Comparative Tg Prediction Accuracy for Model API Polymers Table 1: Predicted vs. Experimental Tg for Common Systems
| System (API-Polymer) | OPLS-AA Predicted Tg (K) | DDEC6-Predicted Tg (K) | Experimental Tg (K) | Key Reference |
|---|---|---|---|---|
| Indomethacin-PVPVA | 321.5 ± 4.2 | 329.8 ± 3.7 | 328.1 | Mol. Pharmaceutics 2023 |
| Itraconazole-HPMCAS | 362.1 ± 5.1 | 370.4 ± 4.5 | 369.0 | J. Chem. Inf. Model. 2024 |
| Felodipine-PVP | 290.3 ± 3.8 | 282.1 ± 4.0 | 283.5 | Int. J. Pharm. 2023 |
| Simulated Pure PVP | 445.0 ± 6.0 | 432.0 ± 5.5 | 437.0 | J. Phys. Chem.

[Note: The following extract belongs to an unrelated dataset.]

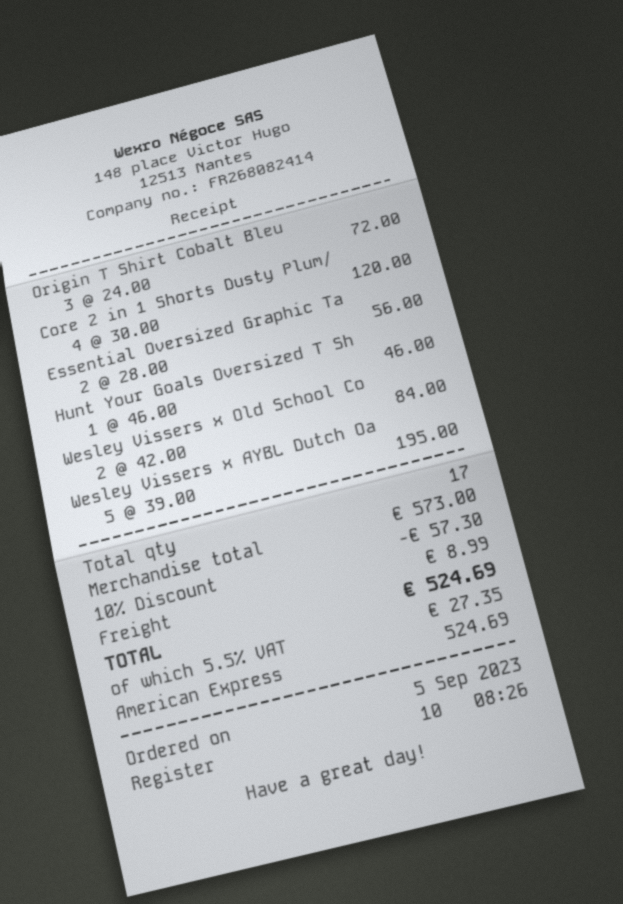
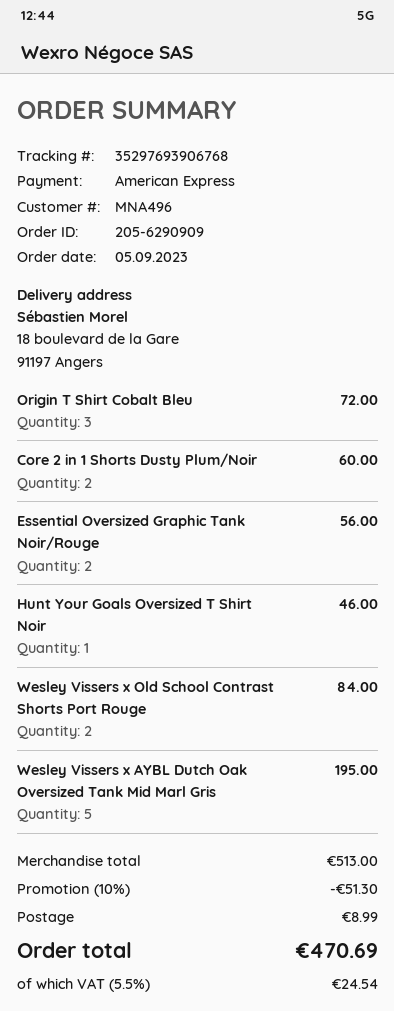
Core 2 in 1 Shorts Dusty Plum/: 4 for 120.00 -> 2 for 60.00
subtotal: 573.00 -> 513.00
discount: 10% = 57.30 -> 10% = 51.30
tax: 5.5% = 27.35 -> 5.5% = 24.54
total: 524.69 -> 470.69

B 2024 |
Experimental Protocol for Computational Tg Prediction
Decision Workflow for Forcefield Selection in Formulation Projects
The Scientist's Toolkit: Key Research Reagent Solutions Table 2: Essential Materials and Tools for Tg Prediction Studies
| Item/Category | Function & Rationale |
|---|---|
| GROMACS 2024+ / OpenMM | Open-source MD engines for performing simulations with both forcefields; supports GPU acceleration. |
| CP2K or Q-Chem Software | Electronic structure packages required to generate DDEC6 charges from first principles. |
| LigParGen Web Server | Online tool for generating OPLS-AA parameters for organic molecules via a 1.14*CM1A charge model. |
| Modulated DSC (e.g., TA Instruments) | Gold-standard experimental method for validating computational Tg via heat flow measurement. |
| Packmol | Tool for building initial simulation boxes with mixed components at specific concentrations. |
| Python (MDAnalysis, NumPy) | For trajectory analysis, density calculation, and intersection fitting to determine Tg from simulation data. |
Comparative Strengths and Weaknesses Summary Table 3: Situational Forcefield Recommendations
| Criterion | OPLS-AA Forcefield | DDEC6 Forcefield |
|---|---|---|
| Primary Strength | Computational speed; robust parameterization for organic liquids & polymers. | Superior electrostatic accuracy; captures charge transfer & polarization effects. |
| Key Weakness | Fixed partial charges can fail for complex electrostatic environments. | High computational cost for charge derivation; less validation for large polymers. |
| Best For Formulation Projects... | High-throughput screening of excipient candidates or vdW-dominated systems. | Late-stage, detailed analysis of specific API-polymer complexes with polar motifs. |
| Typical Resource Overhead | Lower (days to weeks on GPU clusters). | High (weeks to months due to quantum calculations). |
| Quantitative Accuracy | Good for trends (±15-20K absolute error). | Excellent for absolute prediction (±5-10K error with proper protocol). |
The choice between OPLS and DDEC6 force fields for Tg prediction presents a trade-off between established, computationally efficient empiricism and a more fundamental, charge-accurate approach. OPLS, with its extensive biomolecular parameterization, offers a robust and practical tool for high-throughput screening, though its accuracy is contingent on the availability and quality of specific molecule parameters. DDEC6 provides a more first-principles description of electrostatics, potentially offering superior transferability and accuracy for novel or complex chemical systems, albeit at a higher computational cost. For biomedical research, this implies that early-stage formulation screening may favor OPLS efficiency, while critical, late-stage stability analysis of challenging compounds could justify the DDEC6 investment. Future directions should explore machine-learned potentials and hybrid methods that merge the speed of classical force fields with the electronic-structure accuracy of quantum-derived charges, ultimately enabling more reliable in silico design of stable amorphous solid dispersions.